→ **Assignment**
Please check every line of the listing for "descending" and copy each line where it is found.

───

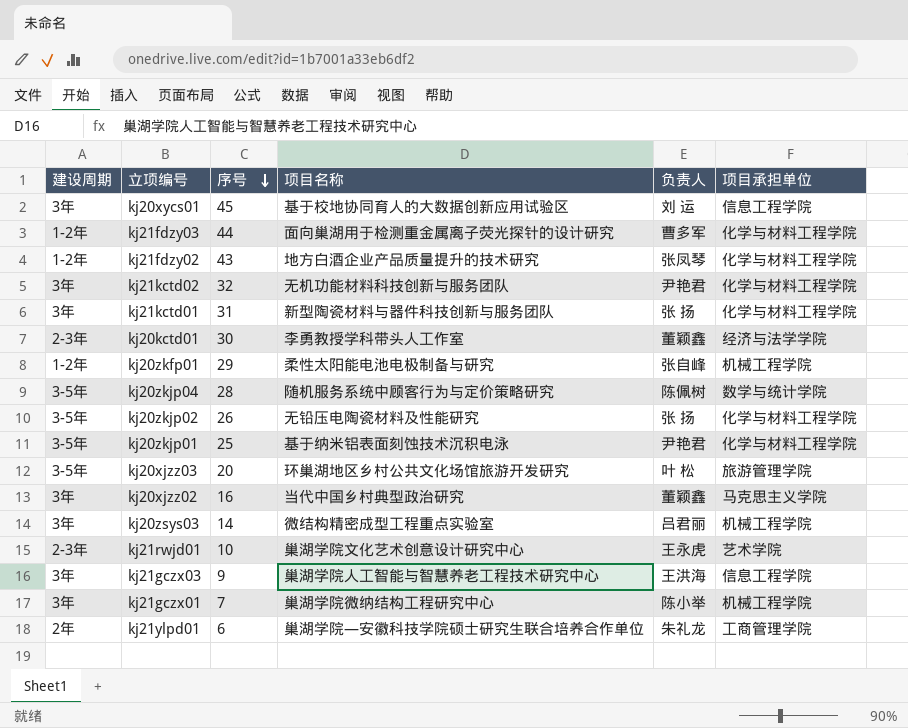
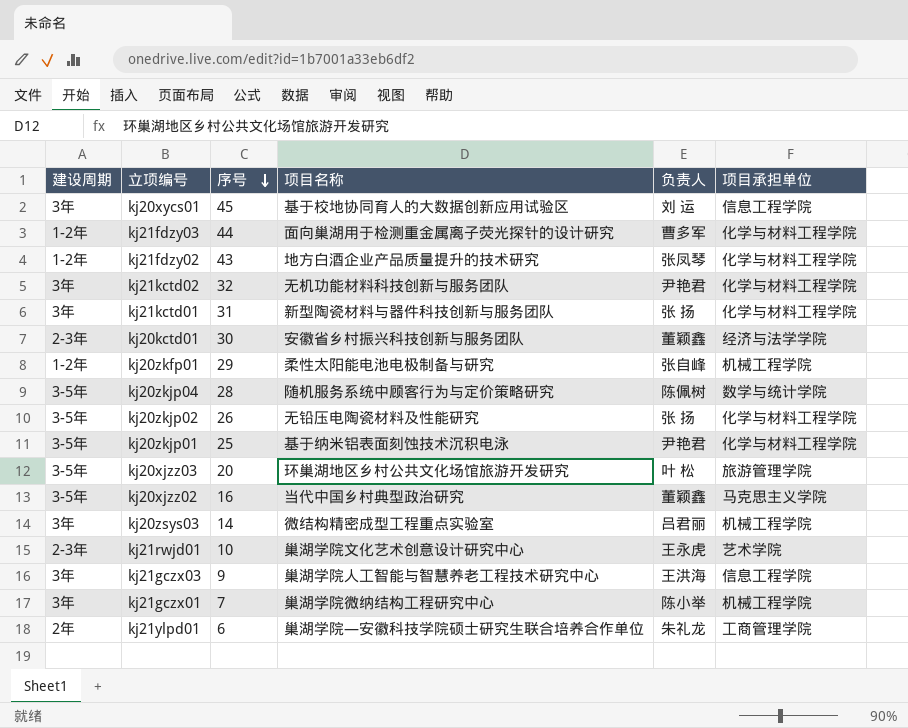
kj20kctd01 | 项目名称: 李勇教授学科带头人工作室 -> 安徽省乡村振兴科技创新与服务团队
kj20xjzz02 | 建设周期: 3年 -> 3-5年

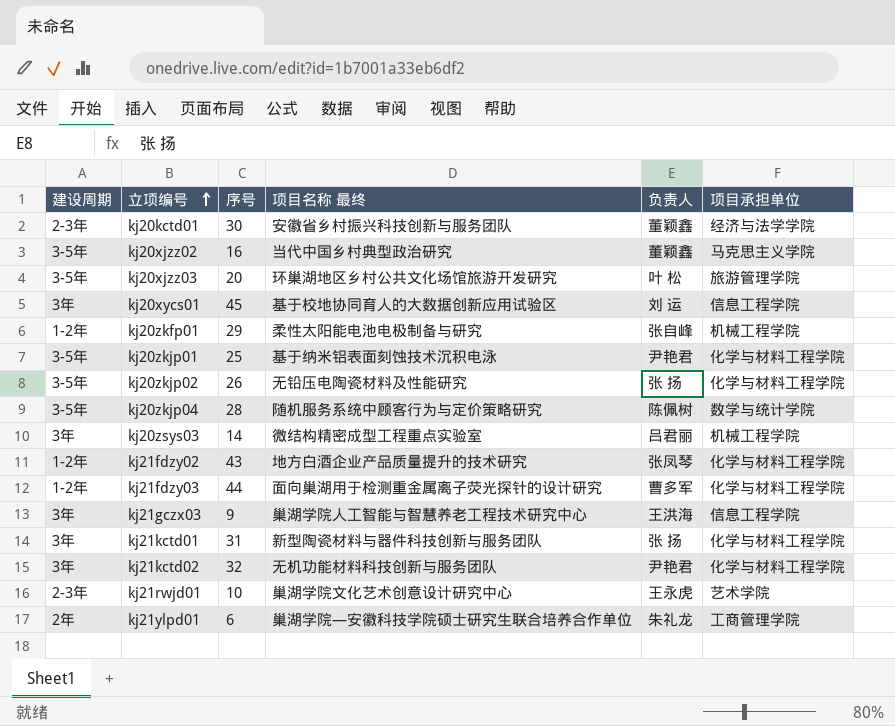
row order: 序号 descending -> 立项编号 ascending
column name: 项目名称 -> 项目名称 最终
row kj21gczx01: 3年 | 7 | 巢湖学院微纳结构工程研究中心 | 陈小举 | 机械工程学院 -> none

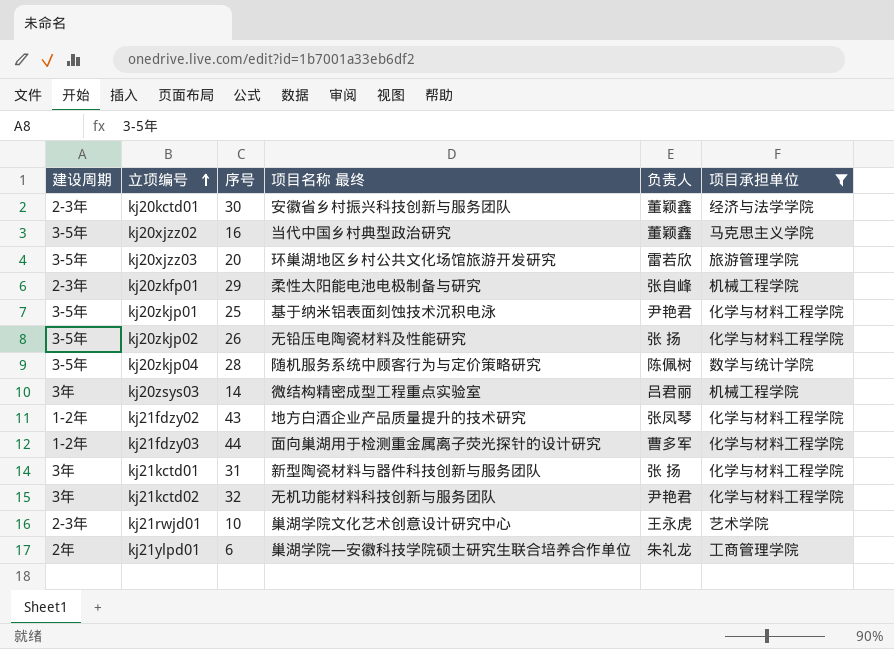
filter: none -> 项目承担单位 != 信息工程学院
kj20xjzz03 | 负责人: 叶 松 -> 雷若欣
kj20zkfp01 | 建设周期: 1-2年 -> 2-3年

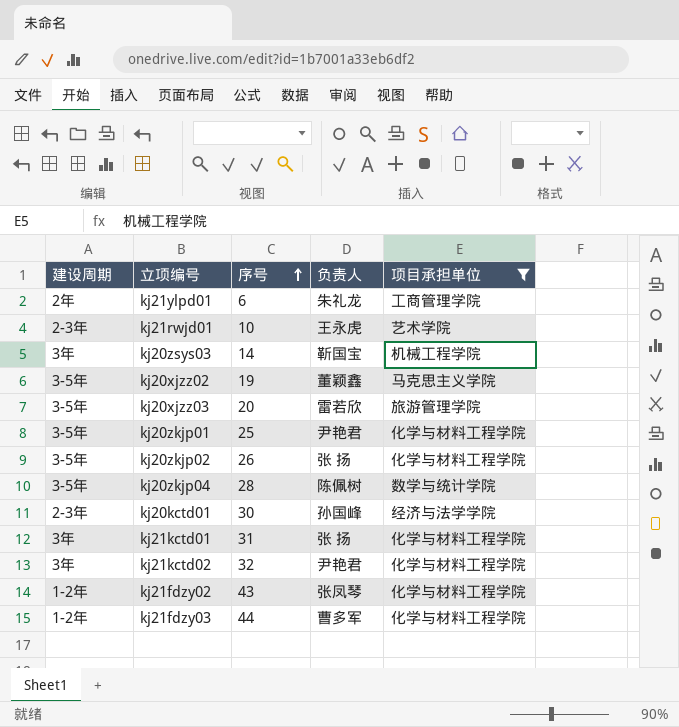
row order: 立项编号 ascending -> 序号 ascending
column 项目名称 最终 | position: 4 -> none
row kj20zkfp01: 2-3年 | 29 | 柔性太阳能电池电极制备与研究 | 张自峰 | 机械工程学院 -> none
kj20zsys03 | 负责人: 吕君丽 -> 靳国宝
kj20xjzz02 | 序号: 16 -> 19
kj20kctd01 | 负责人: 董颖鑫 -> 孙国峰

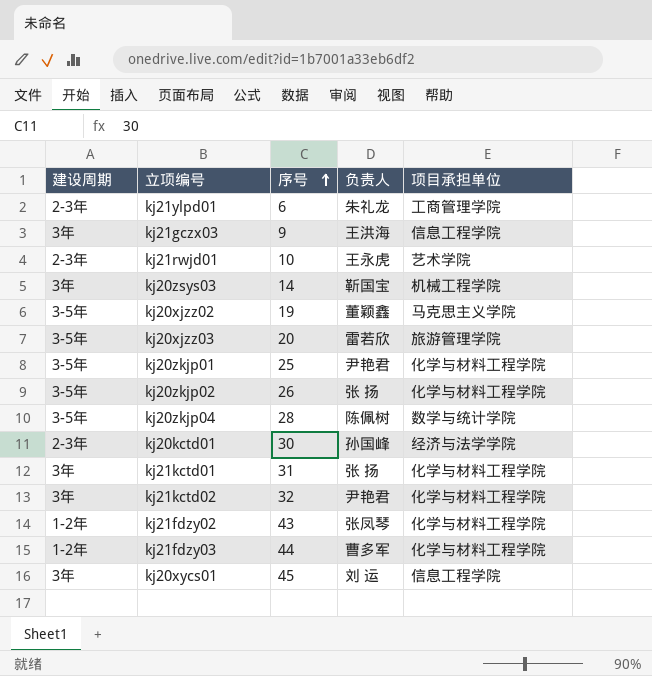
filter: 项目承担单位 != 信息工程学院 -> none
kj21ylpd01 | 建设周期: 2年 -> 2-3年

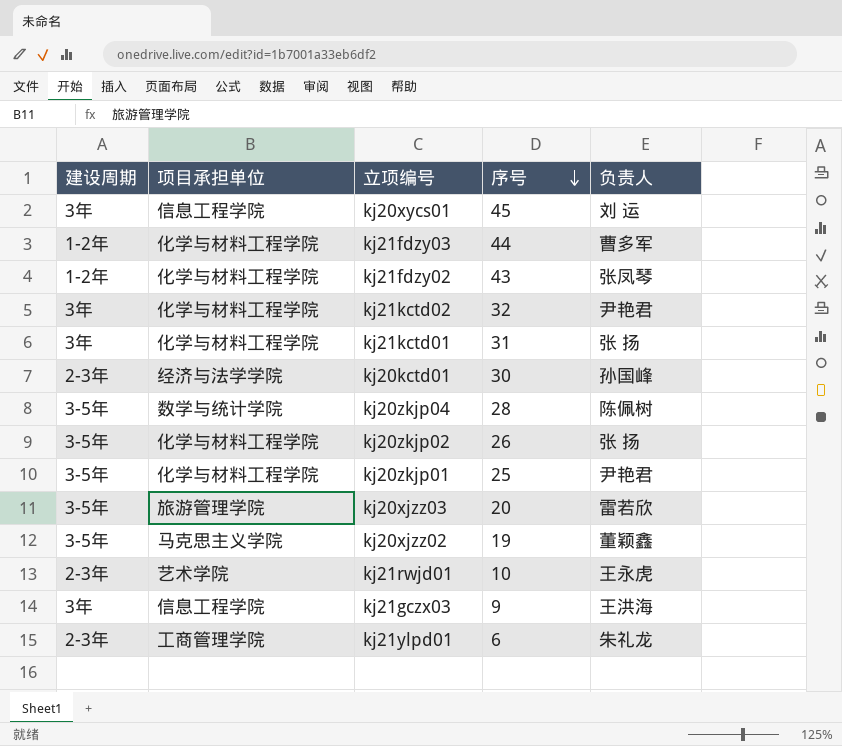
row order: 序号 ascending -> 序号 descending
column 项目承担单位 | position: 5 -> 2
row kj20zsys03: 3年 | 14 | 靳国宝 | 机械工程学院 -> none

───

→ **Response area**
row order: 序号 descending -> 立项编号 ascending
row order: 序号 ascending -> 序号 descending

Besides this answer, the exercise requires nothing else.